Imagine your family pictures, the ones you took over the decades. Precious, aren’t they? You may insure them, and be compensated if they’re damaged, but nothing can make up for the loss. These pictures are unique and irreplaceable. You can’t afford to lose them. Right?

Yes, they nod.

Don’t you want to safeguard these pictures, make sure they’re kept intact so that you and the future generations may benefit from them?

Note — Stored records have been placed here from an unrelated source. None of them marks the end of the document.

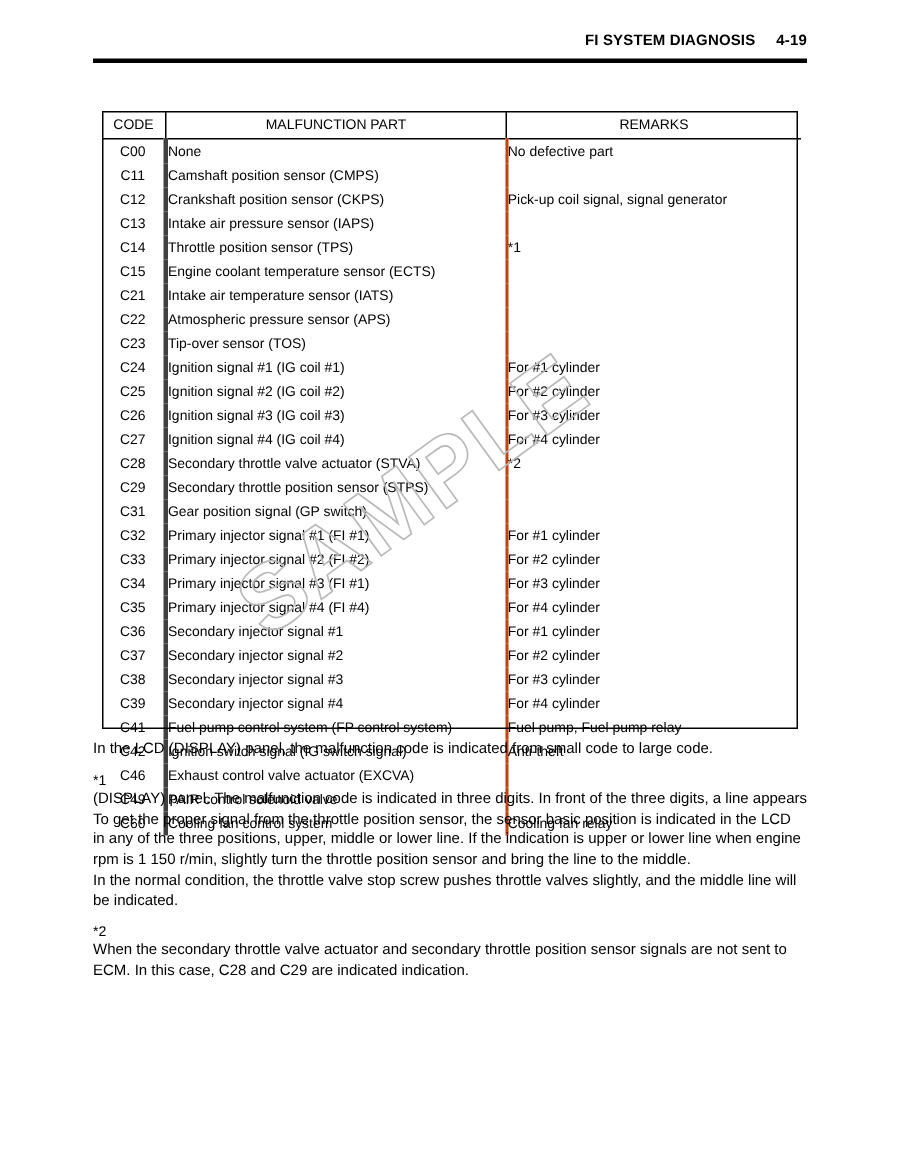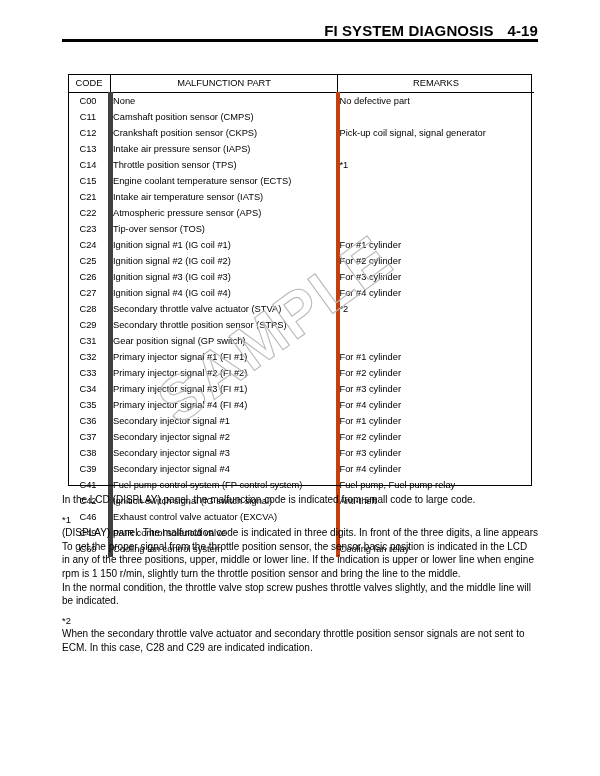"FI SYSTEM DIAGNOSIS 4-19" .page-header-text { font-size: 15px -> 10px }
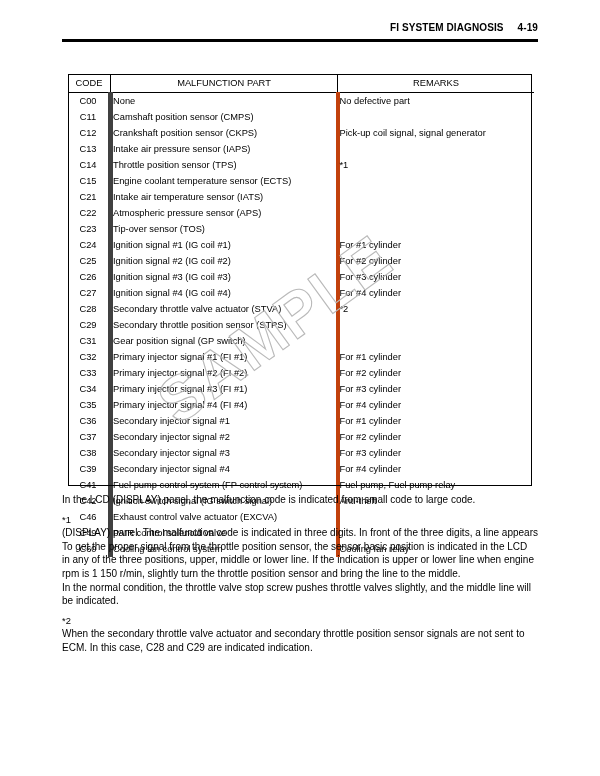"C00" .cell-code { border-right: 5px solid #404040 -> 3px solid #404040 }
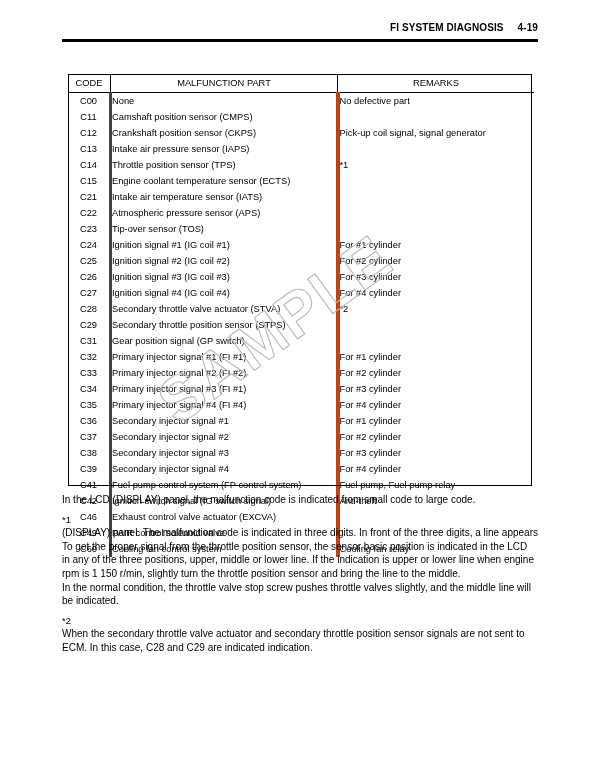"None" .cell-part { border-right: 4px solid #c2410c -> 2px solid #c2410c }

Again they nod, so I continue:

Where would you then store these irreplaceable pictures? On a hard drive that you or someone you trust have control over — a drive you can back up and have access to at all times? Or on a digital cloud that you have access to at all times except when the company in question goes bankrupt (unlikely but possible), the economy collapses and the grid goes down (an outcome less and less unlikely), an economic crisis or war that plunges the system in darkness (getting hotter now), your account is suspended for whatever reason (it happens), or some government has seized control of the company’s servers and decided you no longer have access to them?

Too alarmist a scenario? Maybe, but still, it doesn’t answer the question: What would you do on the off-chance the shit hit the fan and your irreplaceable family pictures were lost?

It goes without saying, I continue, that to store them somewhere where you have no physical access to them, no real control over what happens to them is a risky decision, if not a bad strategy.

The champions of the cashless economy smirk. By this token, they say, we should do away with banks.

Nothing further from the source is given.